Set in the American High Plains, the book’s straightforward dialogue made me feel like I was eavesdropping at the local diner or feed store, yet the writing also has a lyrical tone. The story is a lens for how disappointment, hardship, and bitterness can weave into a soul-sucking snare:
“So when I say they were stuck, I don’t mean they were stuck just a little bit. I don’t mean they were just sort of stuck the way you might be if you stepped into some mud and you were able to get out of it if you made the effort, and once you were out of it about all the loss you’d have to show was that you might have to leave a pair of good new shoes behind you in the mud. No, I mean they were deep stuck…”

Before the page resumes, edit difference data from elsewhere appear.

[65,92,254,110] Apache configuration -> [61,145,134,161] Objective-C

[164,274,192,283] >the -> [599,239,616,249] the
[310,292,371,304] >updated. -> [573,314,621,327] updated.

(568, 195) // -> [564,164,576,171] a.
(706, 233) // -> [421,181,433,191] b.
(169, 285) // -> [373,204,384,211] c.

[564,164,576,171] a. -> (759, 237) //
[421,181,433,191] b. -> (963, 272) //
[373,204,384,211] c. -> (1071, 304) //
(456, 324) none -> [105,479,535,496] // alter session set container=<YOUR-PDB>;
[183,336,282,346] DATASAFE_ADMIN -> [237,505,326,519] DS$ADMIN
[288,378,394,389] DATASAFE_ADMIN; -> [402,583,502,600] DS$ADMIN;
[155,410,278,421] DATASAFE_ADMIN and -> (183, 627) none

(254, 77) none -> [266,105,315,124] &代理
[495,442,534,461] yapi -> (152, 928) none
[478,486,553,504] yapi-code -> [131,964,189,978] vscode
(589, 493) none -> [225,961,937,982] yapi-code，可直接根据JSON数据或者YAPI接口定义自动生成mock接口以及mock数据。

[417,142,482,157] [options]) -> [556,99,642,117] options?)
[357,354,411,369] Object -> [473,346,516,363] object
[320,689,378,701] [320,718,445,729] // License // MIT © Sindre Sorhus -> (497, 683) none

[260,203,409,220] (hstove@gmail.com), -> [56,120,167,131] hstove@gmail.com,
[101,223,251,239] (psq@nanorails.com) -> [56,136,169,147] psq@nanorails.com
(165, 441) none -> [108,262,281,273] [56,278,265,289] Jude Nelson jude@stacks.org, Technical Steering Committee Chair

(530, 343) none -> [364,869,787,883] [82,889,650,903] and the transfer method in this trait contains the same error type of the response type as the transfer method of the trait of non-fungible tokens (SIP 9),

“The Tie That Binds” was the first novel by the late Kent Haruf. Although not as well-known as “Plainsong,” his National Book Award Finalist, it is beautifully written with keen insights into the human character.
Another place on the “stuck spectrum” is a book whose title perfectly matches its content — “Between a Rock and a Hard Place.” In this true account, hiker-turned-author Aron Ralston chronicled his ordeal of being trapped in a Utah canyon after a boulder smashed his right hand and pinned him in place for five days.
You would think there wouldn’t be a lot to say about being held hostage by a gigantic rock, other than perhaps, “I’m stuck. It rhymes with…” Although he was out of food and fresh water, wondering whether the Calvary or the coyotes, buzzards and the Grim Reaper would arrive, Ralston recaptured scenarios from his past, his (then) present dilemma, hopes and plans for escape, and his potential demise—all while baking in the heat of the day, balanced by the misery of cold nights.
“The shivers begin, wracking my core with furious vengeance, and I wonder if the voice let me elope too long this time. There is always the noiseless voice. It stays in my real body, the watch-keeper that calls me back before I quiver over the invisible brink into hypothermic sleep…”
I had already watched the adapted-from-the-book movie, “127 Hours,” and despite that I knew how the story ends, I was still riveted while I marveled at Ralston’s ingenuity and resilience. I questioned the strength of my own mettle. Would I have given up or would I have gnawed my arm off to escape? I hope to never know.
I almost skipped “Tiny beautiful things: Advice on love and life from Dear Sugar” (not being in the advice-seeking market), but I’m glad that I did not ignore the advice to add the book to my reading list. It turns out this compilation of columns is from a time when Cheryl Strayed, author of the best-selling “Wild,” worked as an online advice guru for The Rumpus.
One chapter titled, How to Get Unstuck, features Sugar’s poignant exchange with a reader who was racked in grief following a miscarriage. In fact, much of the book’s content is from readers looking for help, hope, perspective and insight that will to help them move beyond their quandary and out of the doldrums (i.e., become unstuck).
At the heart of any ‘new’ sage advice, we often find centuries old wisdom retold in a fresh voice or with a new parable, which still makes it worthwhile reading. Despite my original hesitancy, I discovered “Tiny beautiful things” is comprised of tiny, beautiful insights offered with candor, compassion, humor, authenticity, and laced with earthiness.
I suspect it is only a black swan of a person who has never been, or felt, stuck at some point in their life, not necessarily trapped by a VW-sized boulder, but perhaps by the kind that is wrought by life’s happenstance or circumstance.
Some books make us cry, others cause us to cheer, and some serve to remind us that the best antidote for being stuck is to hold onto what it feels like to have the wind back in our sails.